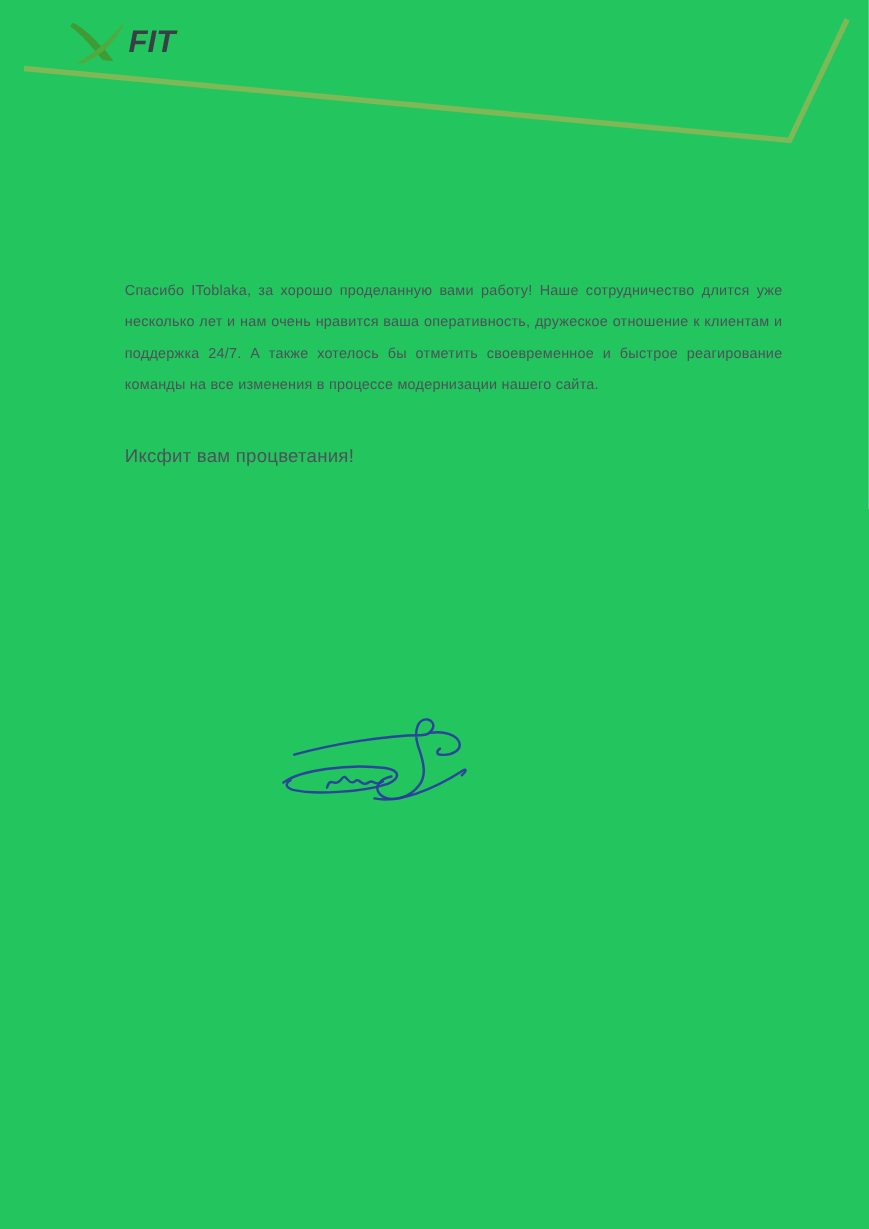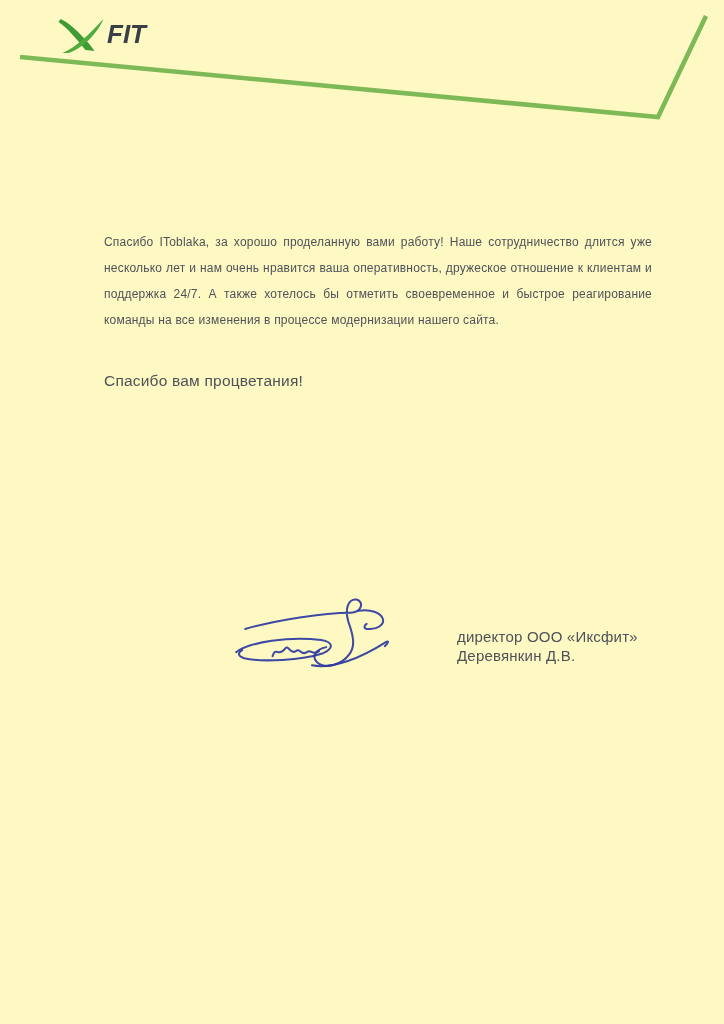--- a/index.html
+++ b/index.html
@@ -4,21 +4,21 @@
 <style>
   html,body{margin:0;padding:0;}
   body{
     width:724px;height:1024px;
     background:#f2f2f2;
     font-family:"Liberation Sans", sans-serif;
   }
   .page{
     position:relative;
     width:724px;height:1024px;
-    background:#fef9c3;
+    background:#22c55e;
     overflow:hidden;
   }
   
   .logo{
     position:absolute;left:58px;top:19px;
     display:flex;align-items:flex-start;
     height:36px;
   }
   .logo-x{width:47px;height:34px;display:block;}
   .logo-text{
@@ -98,30 +98,26 @@
   <div class="logo">
     <svg class="logo-x" viewBox="0 0 46 34" aria-hidden="true">
       <path class="x-bar" d="M2,0 C10,3 20,13 30,24 C32,26.5 34.3,29.5 36,32 L27,31 C18,20 9,9 0,3 Z"></path>
       <path class="x-swoosh" d="M4,34 C18,28 30,16 45,0 C39,14 25,29 10,34 Z"></path>
     </svg>
     <span class="logo-text">FIT</span>
   </div>
 
   <p class="body-text">Спасибо IToblaka, за хорошо проделанную вами работу! Наше сотрудничество длится уже несколько лет и нам очень нравится ваша оперативность, дружеское отношение к клиентам и поддержка 24/7. А также хотелось бы отметить своевременное и быстрое реагирование команды на все изменения в процессе модернизации нашего сайта.</p>
 
-  <p class="closing">Спасибо вам процветания!</p>
+  <p class="closing">Иксфит вам процветания!</p>
 
   <div class="signature">
     <svg viewBox="0 0 170 80" aria-hidden="true">
       <path class="sig-stroke" d="M18,33 C50,24 95,17 122,17 C133,17 136,6 128,4 C120,3 116,13 120,26 C125,40 127,50 121,58 C113,69 97,73 89,66 C83,60 88,53 98,51"></path>
       <path class="sig-stroke" d="M84,69 C104,73 132,62 157,46 C160,44 160,47 156,50"></path>
       <path class="sig-stroke" d="M130,15 C142,13 152,17 154,23 C156,29 148,34 139,33 C135,33 135,30 138,28"></path>
       <path class="sig-stroke" d="M9,56 C22,46 62,40 93,44 C105,46 106,52 95,57 C74,64 34,66 17,62 C11,60 10,57 15,54"></path>
       <path class="sig-stroke" d="M45,60 C48,50 51,61 57,53 C61,47 62,59 68,55 C72,51 73,60 79,56 C83,52 84,60 91,55"></path>
     </svg>
   </div>
 
-  <div class="signer-block">
-    <div>директор ООО «Иксфит»</div>
-    <div>Деревянкин Д.В.</div>
-  </div>
 
 </div>
 
 </body></html>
————
- Task details
When a line in the listing above holds the word "text", copy it.

- Reply
   .logo-text{
     <span class="logo-text">FIT</span>
   <p class="body-text">Спасибо IToblaka, за хорошо проделанную вами работу! Наше сотрудничество длится уже несколько лет и нам очень нравится ваша оперативность, дружеское отношение к клиентам и поддержка 24/7. А также хотелось бы отметить своевременное и быстрое реагирование команды на все изменения в процессе модернизации нашего сайта.</p>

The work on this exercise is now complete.